BACKGROUND Genetic variants of Helicobacter pylori (H. pylori) are involved in gastric cancer occurrence. Single nucleotide polymorphisms (SNPs) of H. pylori that are associated with gastric cancer have been reported. The combined effect of H. pylori SNPs on the risk of gastric cancer remains unclear. AIM To assess the performance of a polygenic risk score (PRS) based on H. pylori SNPs in predicting the risk of gastric cancer. METHODS A total of 15 gastric cancer-associated H. pylori SNPs were selected. The associations between these SNPs and gastric cancer were further validated in 1022 global strains with publicly available genome sequences. The PRS model was established based on the validated SNPs. The performance of the PRS for predicting the risk of gastric cancer was assessed in global strains using quintiles and random forest (RF) methods. The variation in the performance of the PRS among different populations of H. pylori was further examined. RESULTS Analyses of the association between selected SNPs and gastric cancer in the global dataset revealed that the risk allele frequencies of six SNPs were significantly higher in gastric cancer cases than non-gastric cancer cases.

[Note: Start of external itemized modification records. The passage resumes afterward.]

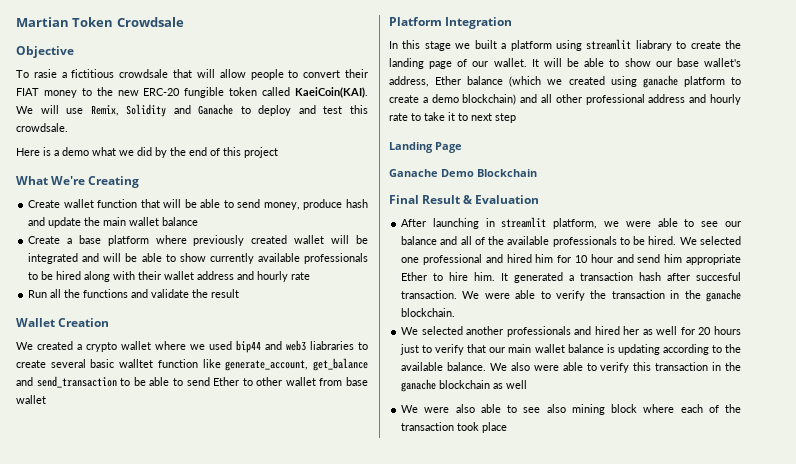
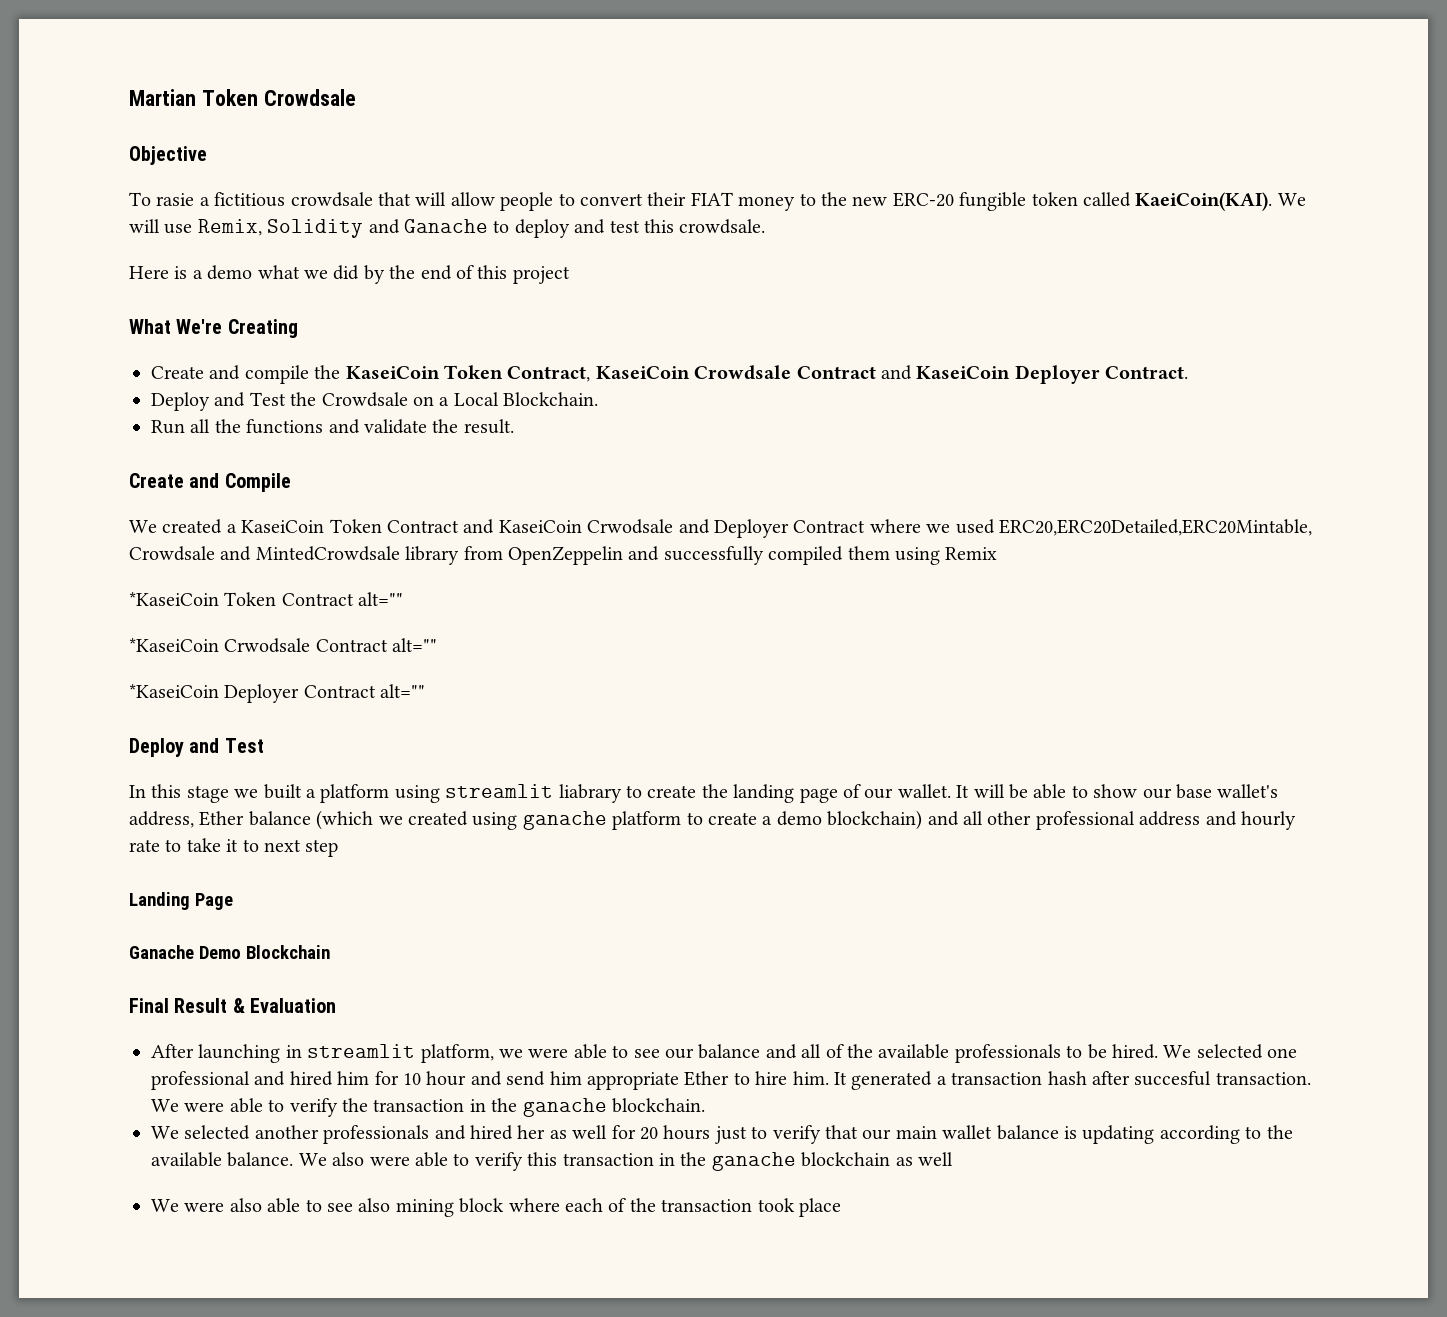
- Create wallet function that will be able to send money, produce hash and update the main wallet balance
- Create a base platform where previously created wallet will be integrated and will be able to show currently available professionals to be hired along with their wallet address and hourly rate
+ Create and compile the KaseiCoin Token Contract, KaseiCoin Crowdsale Contract and KaseiCoin Deployer Contract.
+ Deploy and Test the Crowdsale on a Local Blockchain.
- Run all the functions and validate the result
- Wallet Creation
+ Run all the functions and validate the result.
+ Create and Compile
- We created a crypto wallet where we used bip44 and web3 liabraries to create several basic walltet function like generate_account, get_balance and send_transaction to be able to send Ether to other wallet from base wallet
- Platform Integration
+ We created a KaseiCoin Token Contract and KaseiCoin Crwodsale and Deployer Contract where we used ERC20,ERC20Detailed,ERC20Mintable, Crowdsale and MintedCrowdsale library from OpenZeppelin and successfully compiled them using Remix
+ *KaseiCoin Token Contract alt=""
+ *KaseiCoin Crwodsale Contract alt=""
+ *KaseiCoin Deployer Contract alt=""
+ Deploy and Test

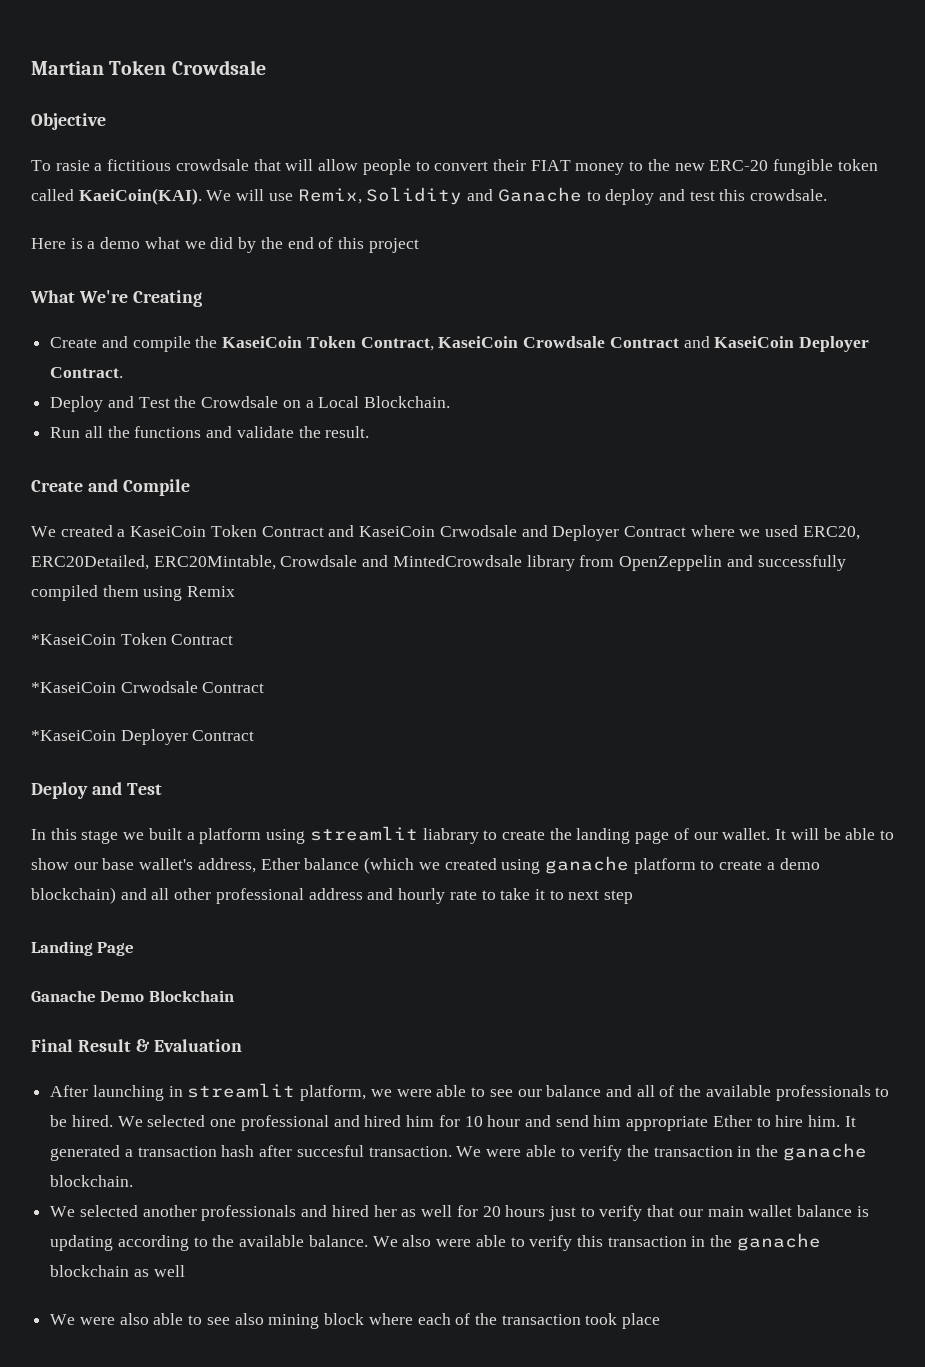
- We created a KaseiCoin Token Contract and KaseiCoin Crwodsale and Deployer Contract where we used ERC20,ERC20Detailed,ERC20Mintable, Crowdsale and MintedCrowdsale library from OpenZeppelin and successfully compiled them using Remix
+ We created a KaseiCoin Token Contract and KaseiCoin Crwodsale and Deployer Contract where we used ERC20, ERC20Detailed, ERC20Mintable, Crowdsale and MintedCrowdsale library from OpenZeppelin and successfully compiled them using Remix
- *KaseiCoin Token Contract alt=""
+ *KaseiCoin Token Contract
- *KaseiCoin Crwodsale Contract alt=""
+ *KaseiCoin Crwodsale Contract
- *KaseiCoin Deployer Contract alt=""
+ *KaseiCoin Deployer Contract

The PRS model constructed subsequently with these validated SNPs produced significantly higher scores in gastric cancer. The odds ratio (OR) value for gastric cancer gradually increased from the first to the fifth quintile of PRS, with the fifth quintile having an OR value as high as 9.76 (95% confidence interval: 5.84-16.29). The results of RF analyses indicated that the area under the curve (AUC) value for classifying gastric cancer and non-gastric cancer was 0.75, suggesting that the PRS based on H. pylori SNPs was capable of predicting the risk of gastric cancer. Assessing the performance of the PRS among different H. pylori populations demonstrated that it had good predictive power for cancer risk for hpEurope strains, with an AUC value of 0.78. CONCLUSION The PRS model based on H. pylori SNPs had a good performance for assessment of gastric cancer risk. It would be useful in the prediction of final consequences of the H. pylori infection and beneficial for the management of the infection in clinical settings.